Only an estimated 50 tortoises exist into the wild of Bangladesh now.
Creative Conservation Alliance started surveying the rare wild animals of dense forest in 2011. They discovered tortoise of different species and found that all of them were fighting the threat of extinction.
This is when they took this current conservation initiative.
With the help of the Bangladesh Forest Department, they brought specimens into the National park with balanced male-female ratio under the project named "Turtle Conservation center."
There were confusions if they will respond in a captivated area or not.
But two males and five female tortoises soon became compatible among each other. Within two years, four of the female tortoise hatched eggs.
"The other one is still immature. We can expect eggs from her in the next two years," said Fahim Zaman, another conservationist.
They hatched 46 eggs among which 41 survived.
The goal is to take them into the wild and set them free. There is still a tension about whether they will be comfortable into the wild.
Yet, the conservationists are positive about their effort and future plan.
Fahim Zaman said to The Business Standard, "It took USA 20 years and Myanmar 5 years to make breeding happen in a captive space. In India only two eggs survived among 60. Compared to those, it is of course a positive landmark we have created."
He said that they have selected a spot for the baby tortoises. They will take them there after few more days where they are expected to learn to adapt to the forest environment.

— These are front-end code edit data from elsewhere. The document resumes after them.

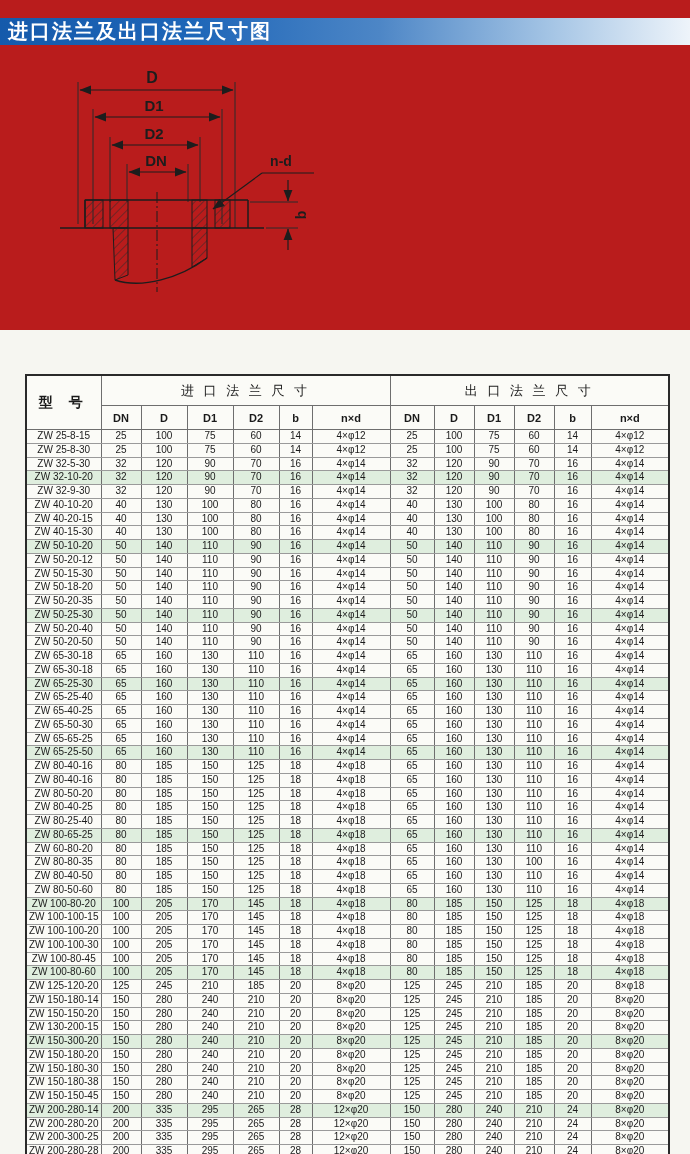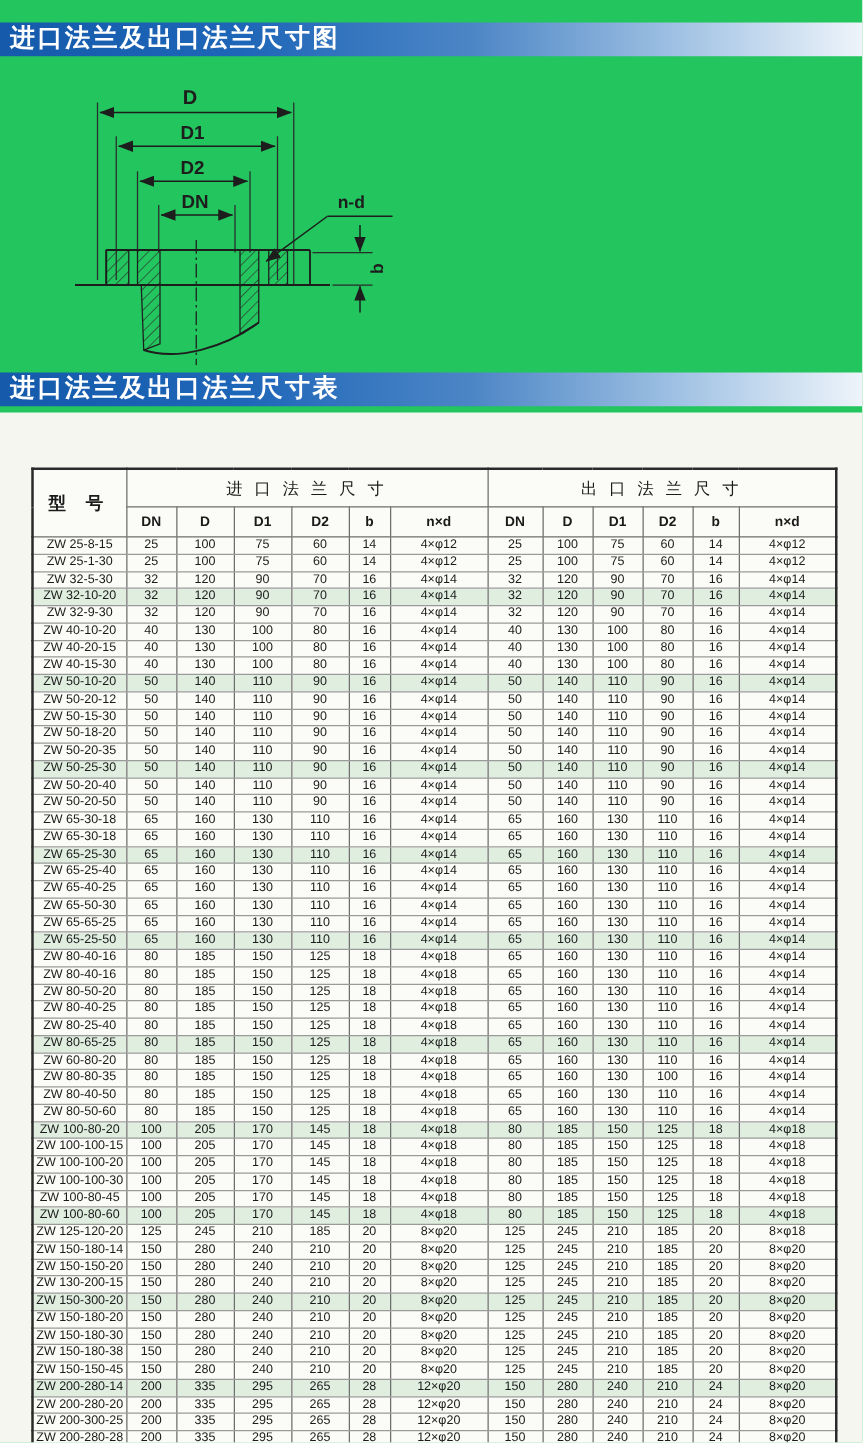"进口法兰及出口法兰尺寸图" .page { background: #22c55e -> #b91c1c }
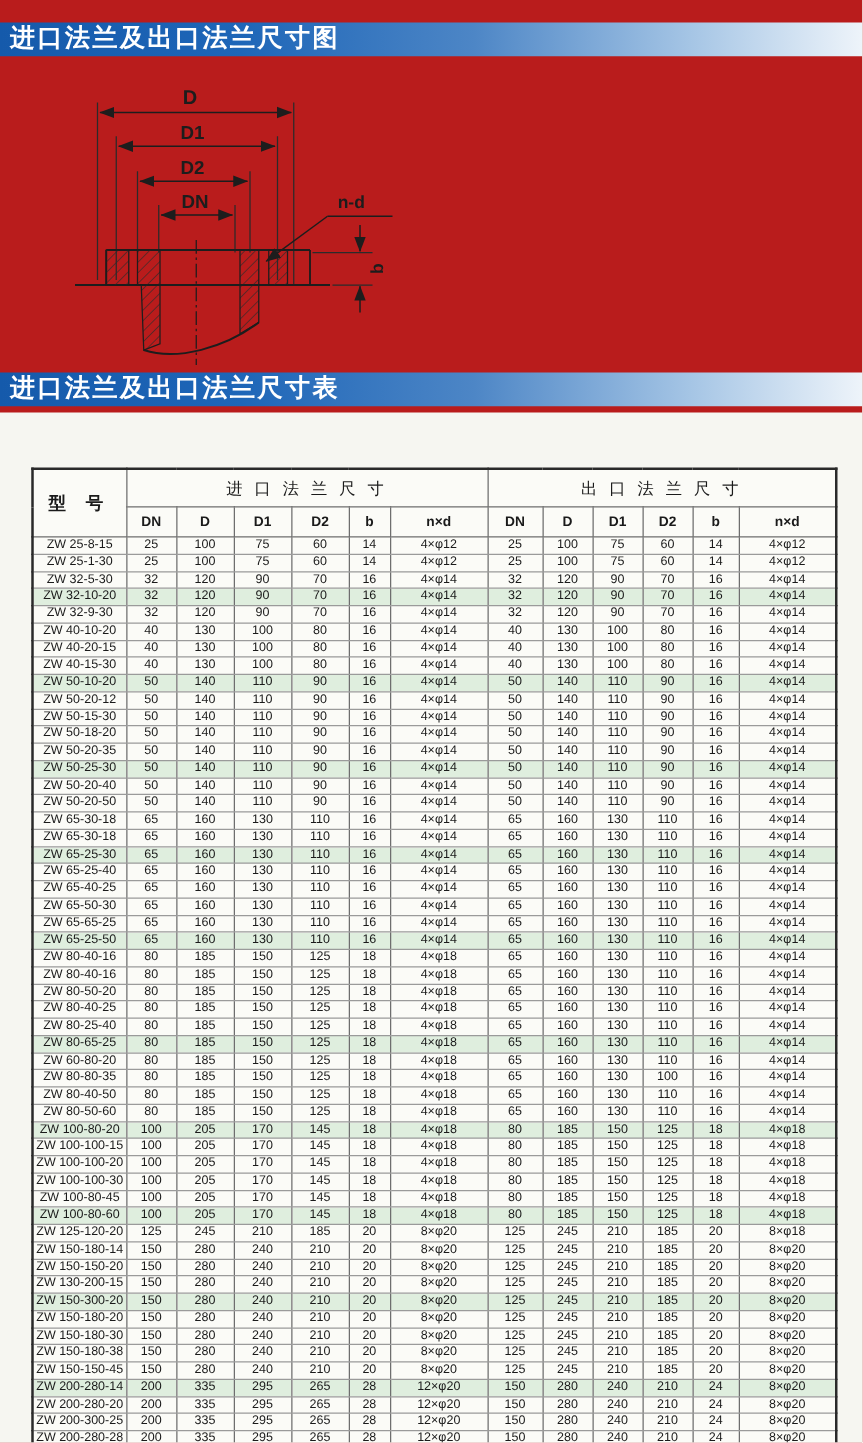"进口法兰及出口法兰尺寸表" div.title-bar { html: <div> <span>进口法兰及出口法兰尺寸表</span> </div> -> none }
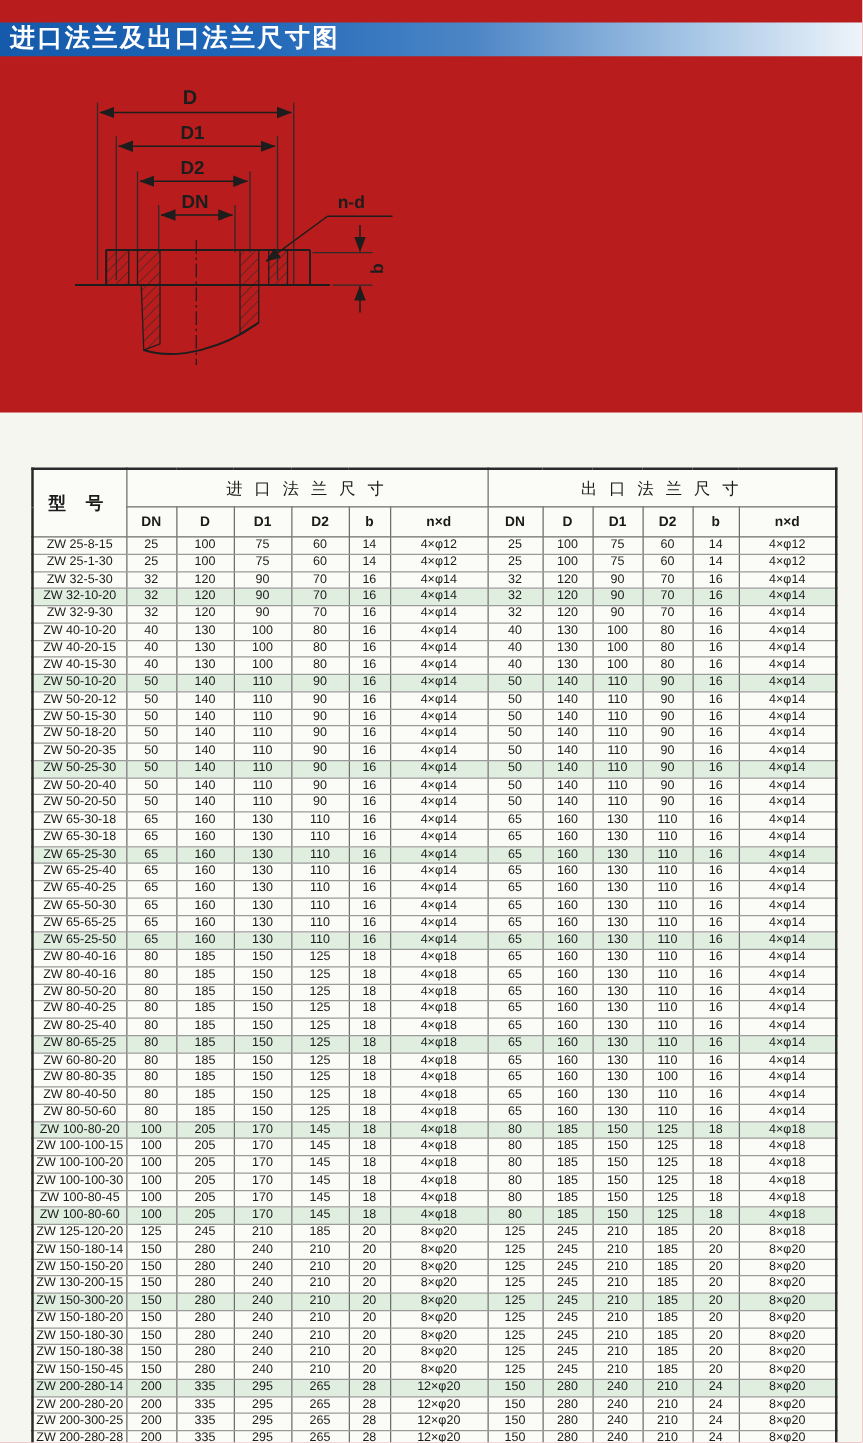"ZW 25-1-30" td.model { text: 25-1-30 -> 25-8-30 }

According to conservationist Shahriar Caesar, captive breeding is not enough if poaching goes on.
This is why Creative Conservation Alliance has involved tribes from hill tract areas in their project.
Educating them is important as well for protecting the wild animals.
They have opened up a school in the hill area. Tribal children get free education there. In addition, the families are inspired about making crafts which are sold in Aranya boutique in Dhaka.
"When they will earn money and be able to buy food with it, hunting will decrease automatically," said Shahriar Caesar.
When The Business Standard asked Jahir Uddin Akon from the Wildlife Crime Control Unit about the species, he said the journey and effort involving breeding of land tortoise had not been easy.
"Working in the hill tract region is complicated in itself. Moreover, we lacked research instruments. Creative Conservation Alliance had worked hard for that," said Jahir Uddin.
He also said how they modelled an incubator for the hatching of those eggs by consulting international researchers.
"The weariness of such hard works simply vanished the moment the tortoises took their first steps. According to our plan, we will set them free in the wild soon and hopefully that will turn out successful," said Jahir Uddin Akon in an optimistic voice.